Hage aponta um aspecto falho na norma aprovada
no ano passado. O texto prevê que cabe aos fiscais e gestores dos contratos
verificar a real adoção dos programas de integridade. “Defendo que essa
avaliação não seja feita nem pelo fiscal nem pelo gestor do contrato, mas por
um órgão central de controle e integridade. Senão, isso pode resultar em uma
absoluta falta de isonomia no tratamento das empresas”, alerta o especialista.
O novo projeto de lei estabelece que o responsável pela fiscalização será
definido em uma regulamentação futura.
O secretário de Assuntos Parlamentares do DF,
Bispo Renato Andrade, adianta que o governo vai mobilizar os distritais para
votar o tema na próxima semana. “É um projeto que precisa ser apreciado até o
dia 1º. Senão, haverá problemas e complicações para as empresas do Distrito
Federal.

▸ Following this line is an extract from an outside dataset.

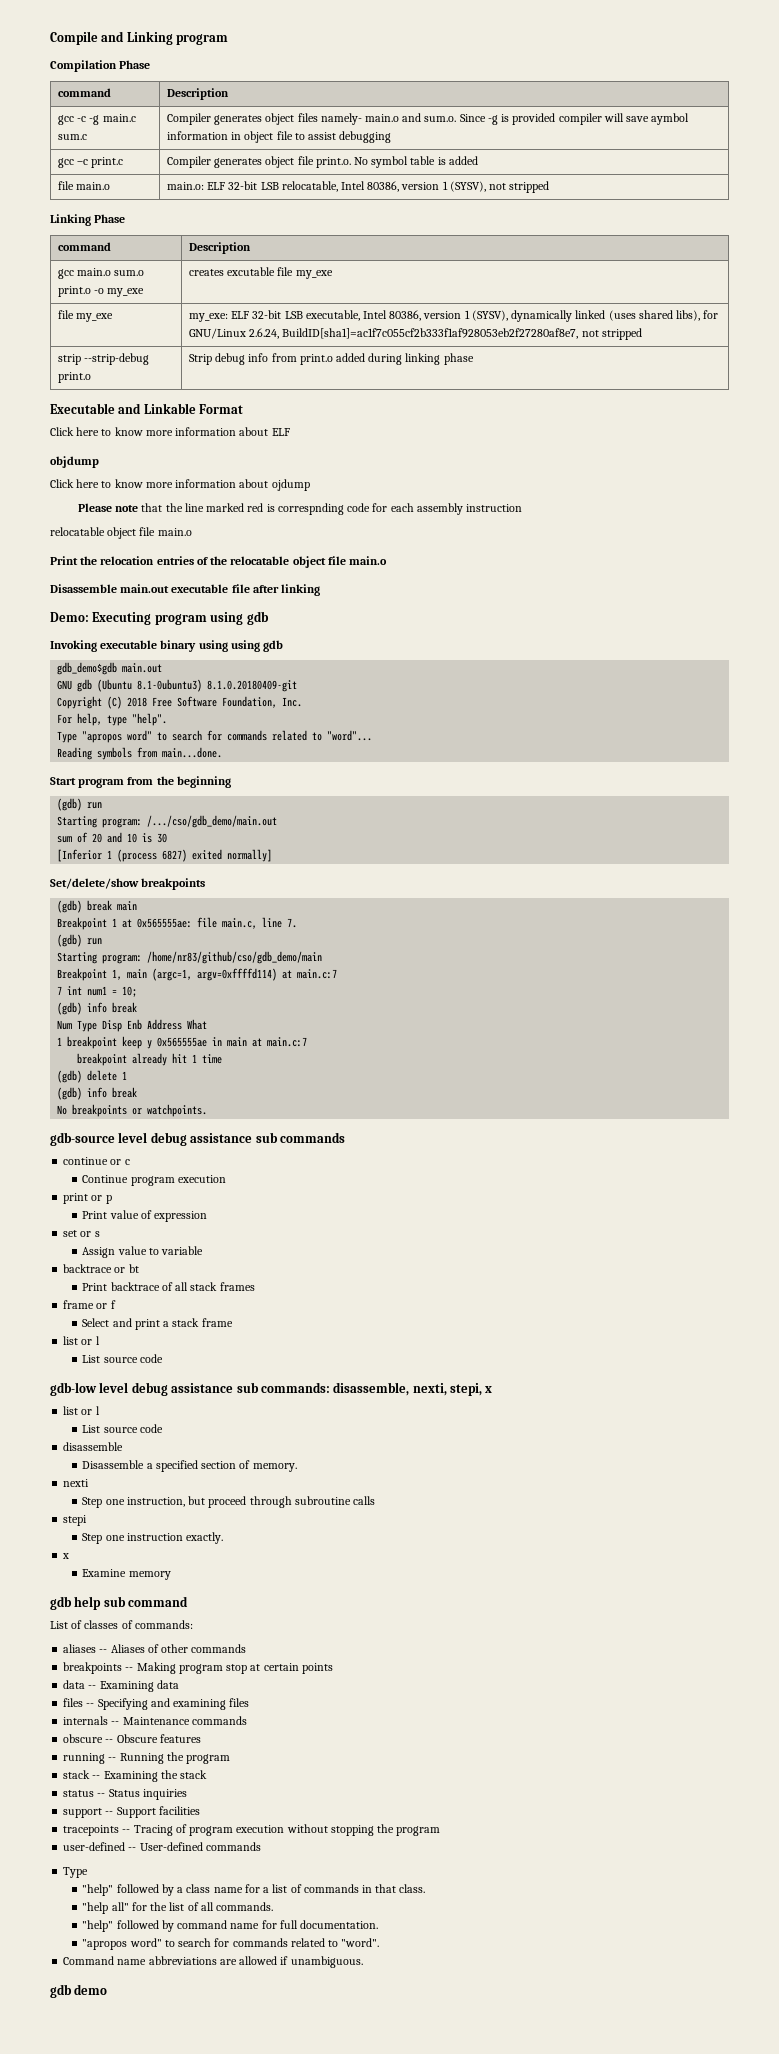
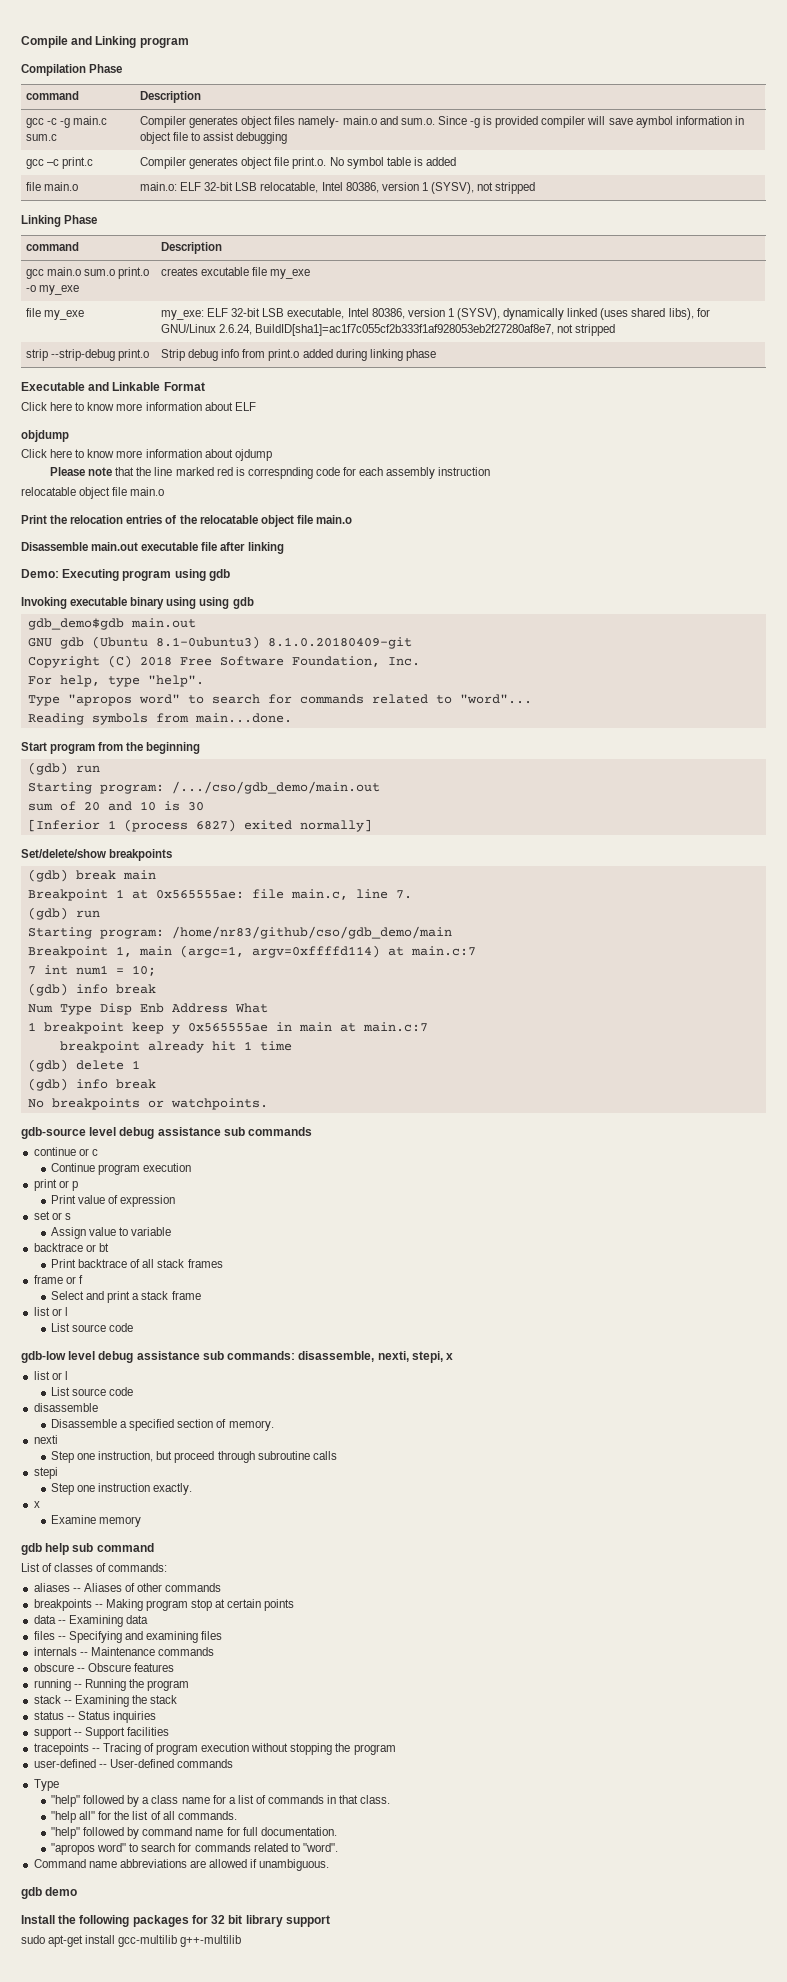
+ Install the following packages for 32 bit library support
+ sudo apt-get install gcc-multilib g++-multilib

O governo e a Câmara Legislativa não querem que isso aconteça”,
argumenta.
Punição diária
A lei prevê que empresas que não desenvolverem
programas de integridade ficam sujeitas a multa diária de 0,1% do valor do
contrato firmado com o governo. O percentual é aplicado sobre o valor
atualizado do contrato, limitado a 10% do preço global.
R$ 80 mil
Valor do contrato que a atual legislação prevê
para a empresa desenvolver programa de combate à corrupção.